## Your task
For this task, output every entry below exactly and omit the pictures.
------
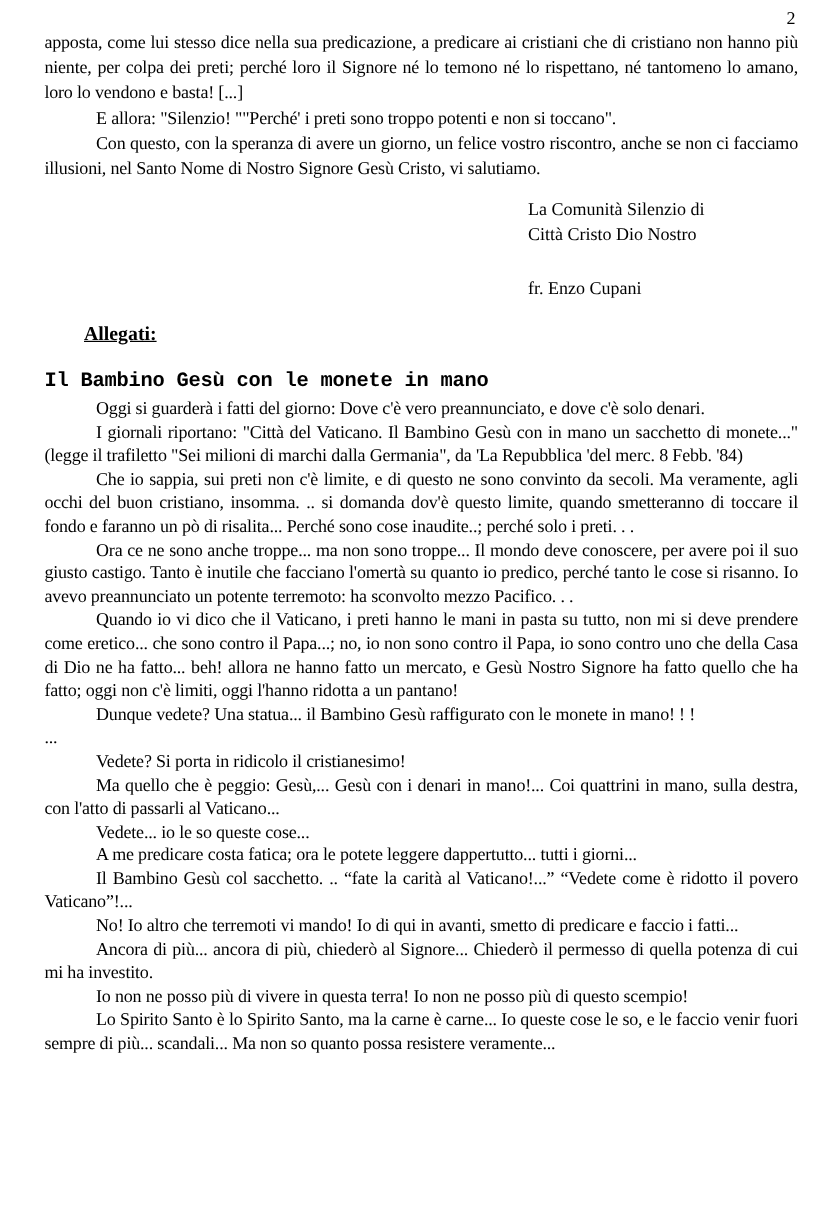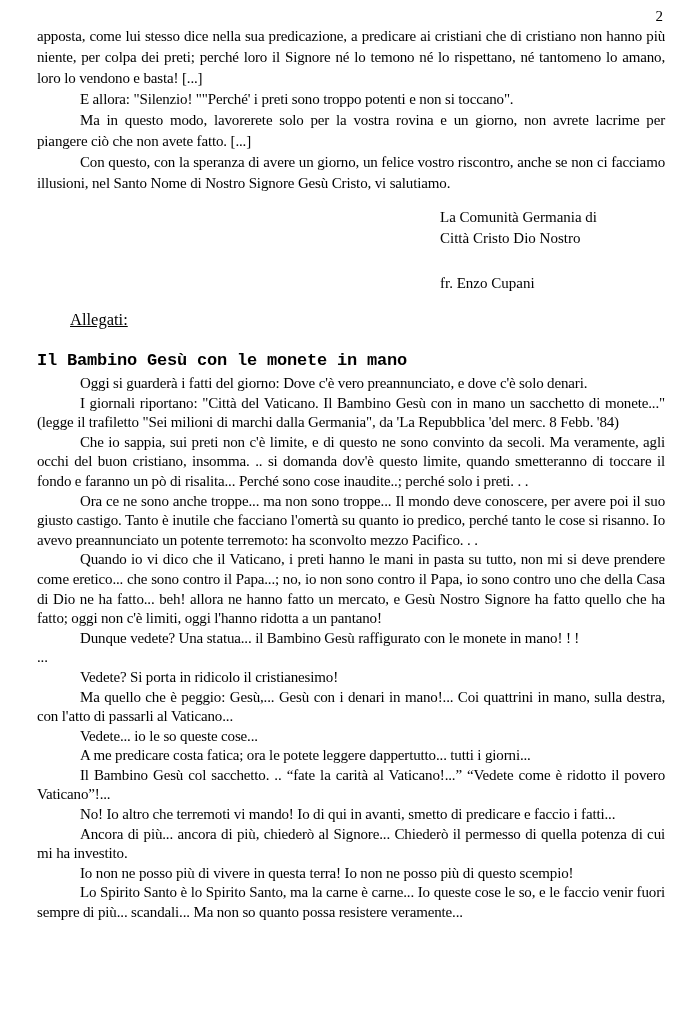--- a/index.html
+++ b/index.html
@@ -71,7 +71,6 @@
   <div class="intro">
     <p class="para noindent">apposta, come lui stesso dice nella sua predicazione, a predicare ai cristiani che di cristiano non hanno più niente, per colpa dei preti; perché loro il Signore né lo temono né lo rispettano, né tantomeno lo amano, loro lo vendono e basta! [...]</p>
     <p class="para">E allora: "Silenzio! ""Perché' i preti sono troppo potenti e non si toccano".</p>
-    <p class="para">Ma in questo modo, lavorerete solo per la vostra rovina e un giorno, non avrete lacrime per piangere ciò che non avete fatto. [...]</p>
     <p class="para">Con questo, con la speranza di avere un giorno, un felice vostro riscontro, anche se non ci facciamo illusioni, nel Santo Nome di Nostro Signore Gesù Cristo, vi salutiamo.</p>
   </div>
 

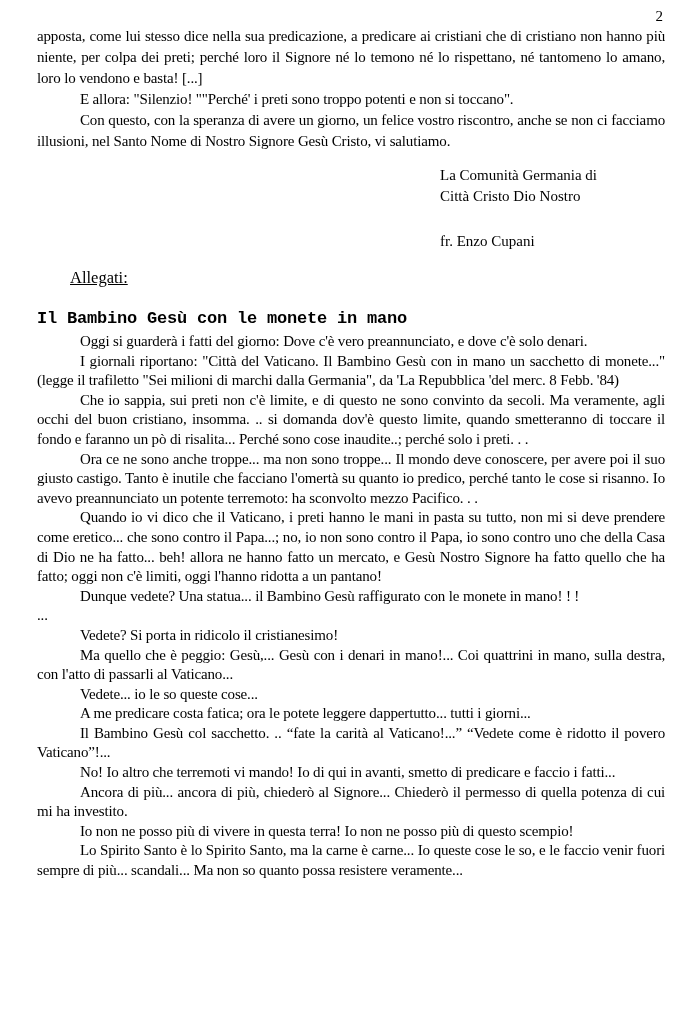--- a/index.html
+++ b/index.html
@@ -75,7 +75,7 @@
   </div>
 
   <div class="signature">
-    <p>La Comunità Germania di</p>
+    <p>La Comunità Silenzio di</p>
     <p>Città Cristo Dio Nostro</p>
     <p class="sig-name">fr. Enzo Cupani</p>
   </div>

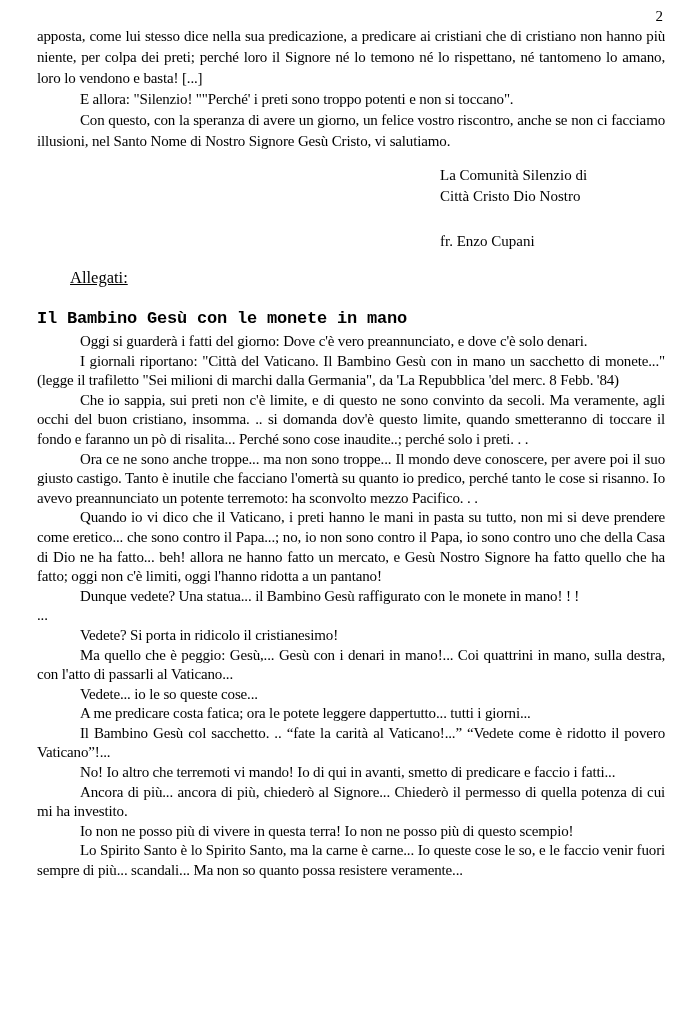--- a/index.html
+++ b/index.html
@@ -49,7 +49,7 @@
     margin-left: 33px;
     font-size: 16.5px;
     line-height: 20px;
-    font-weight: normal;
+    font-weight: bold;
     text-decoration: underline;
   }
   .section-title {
------
## Response area
--- a/index.html
+++ b/index.html
@@ -71,7 +71,6 @@
   <div class="intro">
     <p class="para noindent">apposta, come lui stesso dice nella sua predicazione, a predicare ai cristiani che di cristiano non hanno più niente, per colpa dei preti; perché loro il Signore né lo temono né lo rispettano, né tantomeno lo amano, loro lo vendono e basta! [...]</p>
     <p class="para">E allora: "Silenzio! ""Perché' i preti sono troppo potenti e non si toccano".</p>
-    <p class="para">Ma in questo modo, lavorerete solo per la vostra rovina e un giorno, non avrete lacrime per piangere ciò che non avete fatto. [...]</p>
     <p class="para">Con questo, con la speranza di avere un giorno, un felice vostro riscontro, anche se non ci facciamo illusioni, nel Santo Nome di Nostro Signore Gesù Cristo, vi salutiamo.</p>
   </div>
 

--- a/index.html
+++ b/index.html
@@ -75,7 +75,7 @@
   </div>
 
   <div class="signature">
-    <p>La Comunità Germania di</p>
+    <p>La Comunità Silenzio di</p>
     <p>Città Cristo Dio Nostro</p>
     <p class="sig-name">fr. Enzo Cupani</p>
   </div>

--- a/index.html
+++ b/index.html
@@ -49,7 +49,7 @@
     margin-left: 33px;
     font-size: 16.5px;
     line-height: 20px;
-    font-weight: normal;
+    font-weight: bold;
     text-decoration: underline;
   }
   .section-title {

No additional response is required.